People are noticing and I am newly funked

djpg.jpgI have mentioned to my blog readers that I seem to be is some sort of funk but I was not aware that anyone else knew. On Sunday my pastor’s wife came and sat by me and said “I’ve noticed you don’t seem to be your usual bouncy self lately, what is wrong”? I was surprised, and doubly so when my husband chimed in and said he has noticed that I seem a bit down too lately.

I can’t explain it, in fact I did not realize I was showing it. I don’t know what is causing it. I think it must be end of winter blues although we have had lovely sunny weather lately and the snow is slowly melting away, only about 2 ft left. I have not felt like doing anything although I am eating right and my health is pretty good, I am going for walks and the chores are all done, I am reading interesting books and I have been taking drives out of the village, so I have much to be thankful for so what’s my problem.

It is true though that I am feeling even less social than I usually do and that has spread into blogging. It is not that I don’t want interaction with my blogging friends because I love to hear from you it has just been very difficult for me to reach out lately. So bear with me while I slog my way out of this.

I wrote this post a couple of days ago as a draft but now I have something new to be funked about, if I can use that as a verb. The woman I have been training to take over my post as treasurer for the library phoned this morning to say she was quitting as she found it too stressful. I wish she had decided that before I had spent all this time training her. I called the library  and said I would be down this afternoon to do this months payroll and start the tax return, but I have quit and  they had better start looking for someone else. Now I have to start all that training again.  When hubby gets home he will be upset too as he knows I can’t just leave them to get on with it, or at least I don’t think I would feel right about doing that, so my time will not be as free this summer as I had hoped.

9 Responses

  1. Vic, I cannot imagine you in a funk. Funky, yes. But funked? Er, no!

    Never.

    You just keep smiling …

  2. Ditto to what David said 😉

  3. Depression is a very real illness. Not saying you’re suffering with depression. If, however, your funk fog doesn’t dissipate, or if things take a drastic turn for the worse, do yourself a favor and talk to your doc.

    Take care.

  4. This funk thing is spreading,

    I do believe mine is DEPRESSION!

  5. I hope you’re funk ends soon. :o)

  6. I hope it passes soon Vic, it’s been a long winter I know but at least you get some sunshine with your snow.
    What a bummer about the library thing. I hope someone else turns up soon.

  7. I’m so sorry to hear about what has happened with your job at the library. You must be so frustrated and disappointed about that.

    I have times when I feel “funked” and sometimes it lasts longer than I would like. I especially struggle with it on and off during winter, and any time I feel stressed by something happening in my life. I hope that you’ll be feeling better soon.

  8. I have diagnosed depression, but I still have a hard time understanding why sometimes I just get like this for no reason and can’t get over it. I’m not saying you have depression, I’m just saying that I can understand.

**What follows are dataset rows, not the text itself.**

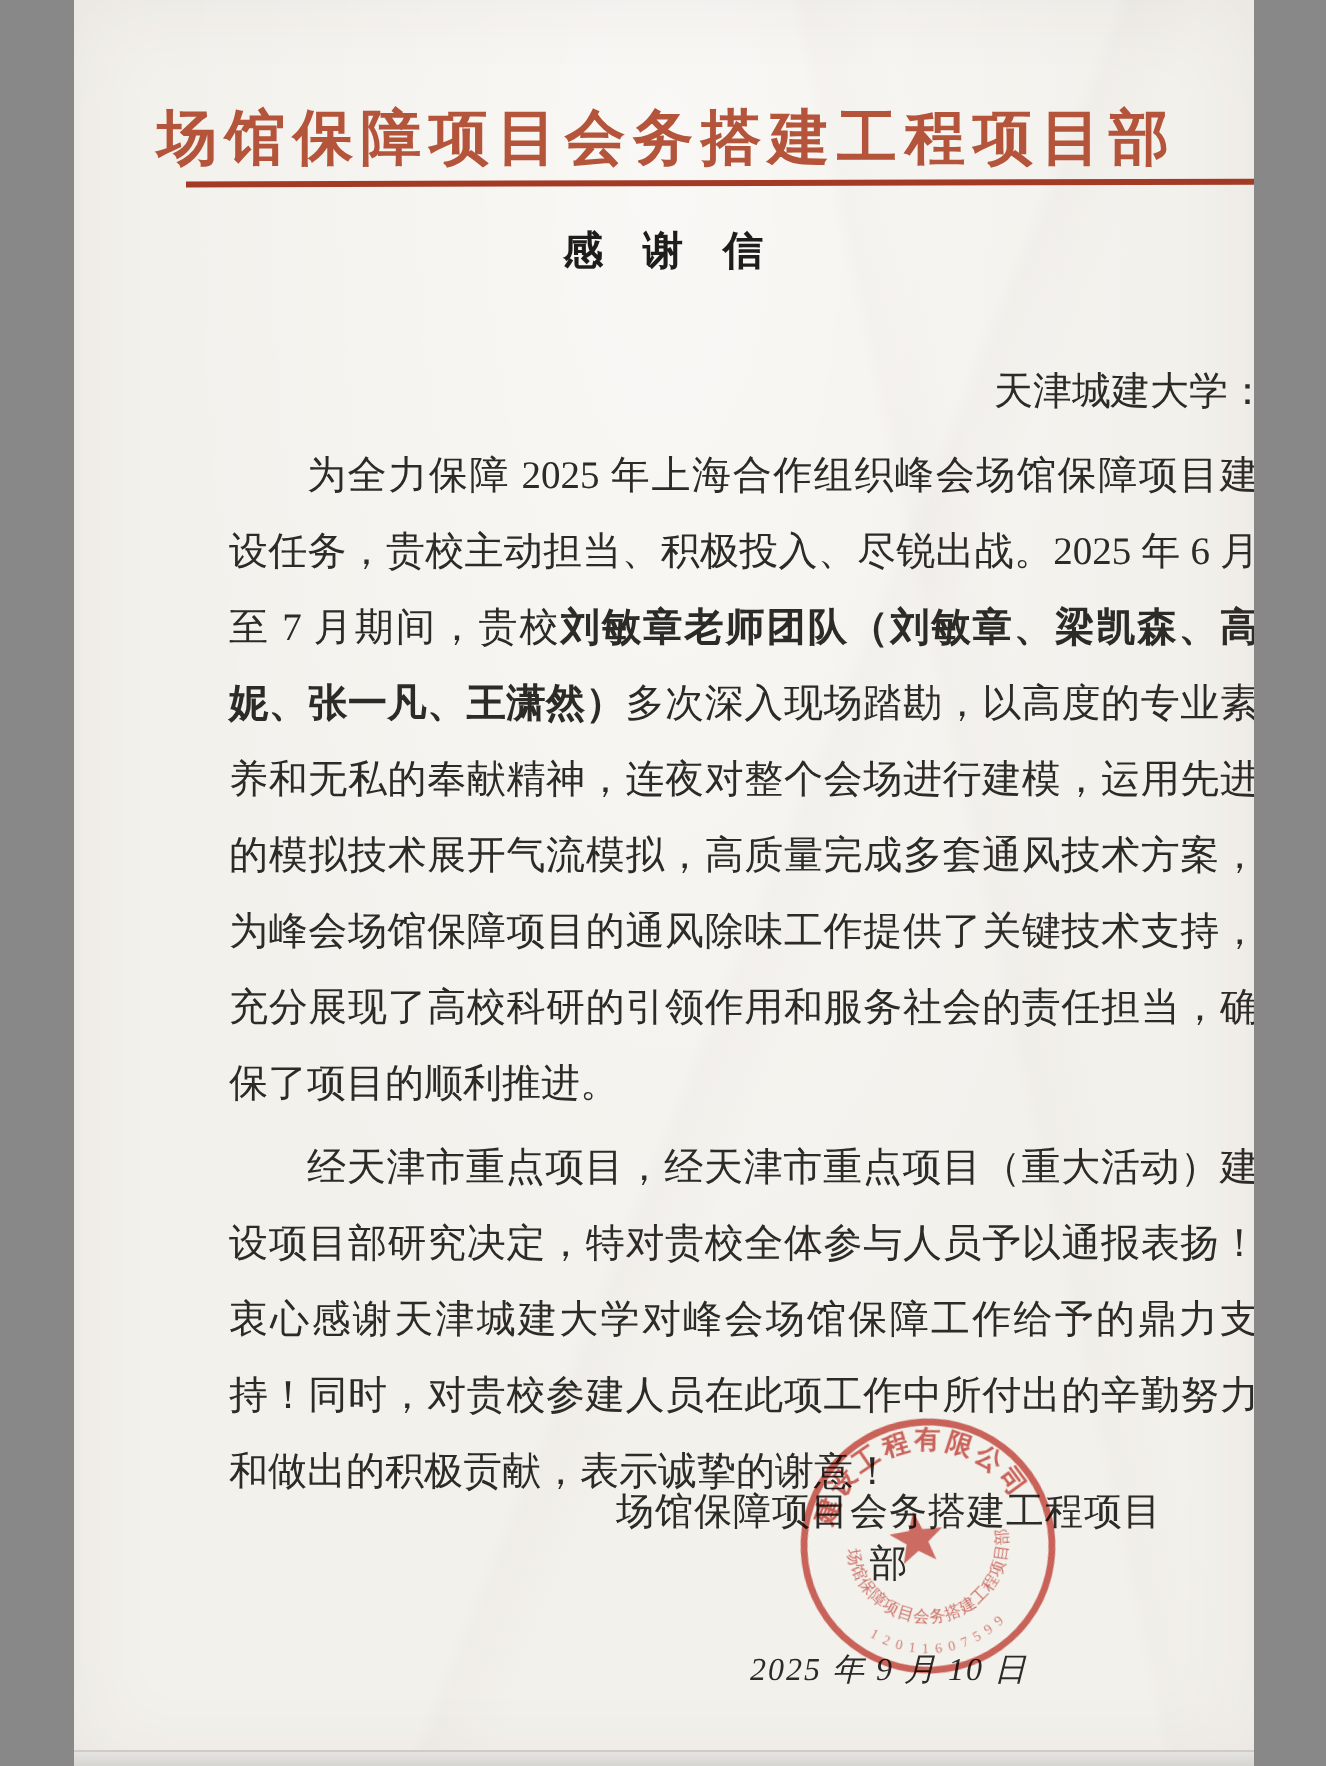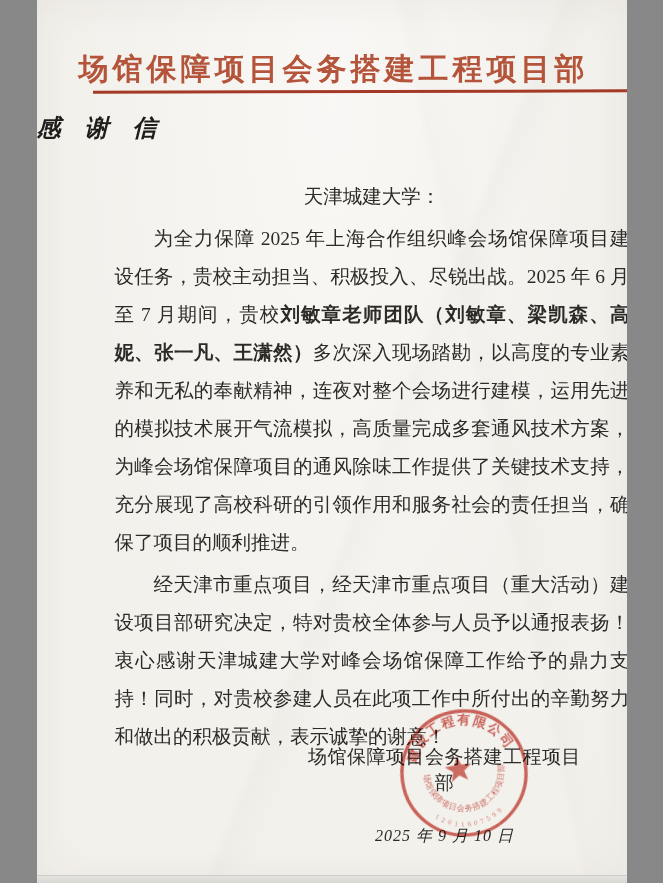--- a/index.html
+++ b/index.html
@@ -24,30 +24,31 @@
     letter-spacing:4px; text-indent:4px;
     color:#b4543a;
   }
   .rule {
     position:absolute; top:90px; left:56px; width:556px; height:3px;
     background:#a23a26;
     transform:rotate(-0.15deg);
   }
   .title {
     position:absolute; top:112px; left:0; width:100%; margin:0;
+    text-align:center;
     font-family:"Liberation Sans","DejaVu Sans",sans-serif;
-    font-size:24px; font-weight:700; color:#1e1d1b;font-style:italic;
+    font-size:20px; font-weight:700; color:#1e1d1b;
   }
   .content {
     position:absolute; top:178px; left:74px; width:523px;
     font-size:19.5px; line-height:38px;
     text-align:justify;
     word-break:break-all;
   }
-  .salutation { text-align:center; }
+  .salutation { text-align:right; }
   .para { margin:4px; text-indent:2em; }
   .team { font-weight:700; }
   .sign-block {
     position:absolute; top:744px; left:268px; width:280px;
     text-align:center;
   }
   .sign-name { font-size:19px; line-height:26px; letter-spacing:.5px; }
   .sign-date { font-size:16px; line-height:26px; margin-top:27px; letter-spacing:1px;font-style:italic; }
   .seal {
     position:absolute; left:352px; top:698px; width:150px; height:150px;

    I will be thinking of you Vic. ((((HUGS))))

  9. Well, you know I have addressed similar issues I’ve been experiencing here too. Hope I’ve not been contagious to you. LOL Seriously, I think everyone does go through some blue funks from time to time – some light, others of a stronger variation. And I agree too with the above suggestion that if it hangs around TOO long, gets TOO difficult, please see a doctor.
    Or – use the free counseling services that are rendered by the many bloggers who read your pieces too. Always happy to oblige ya know. We can all muddle through this junk together that way.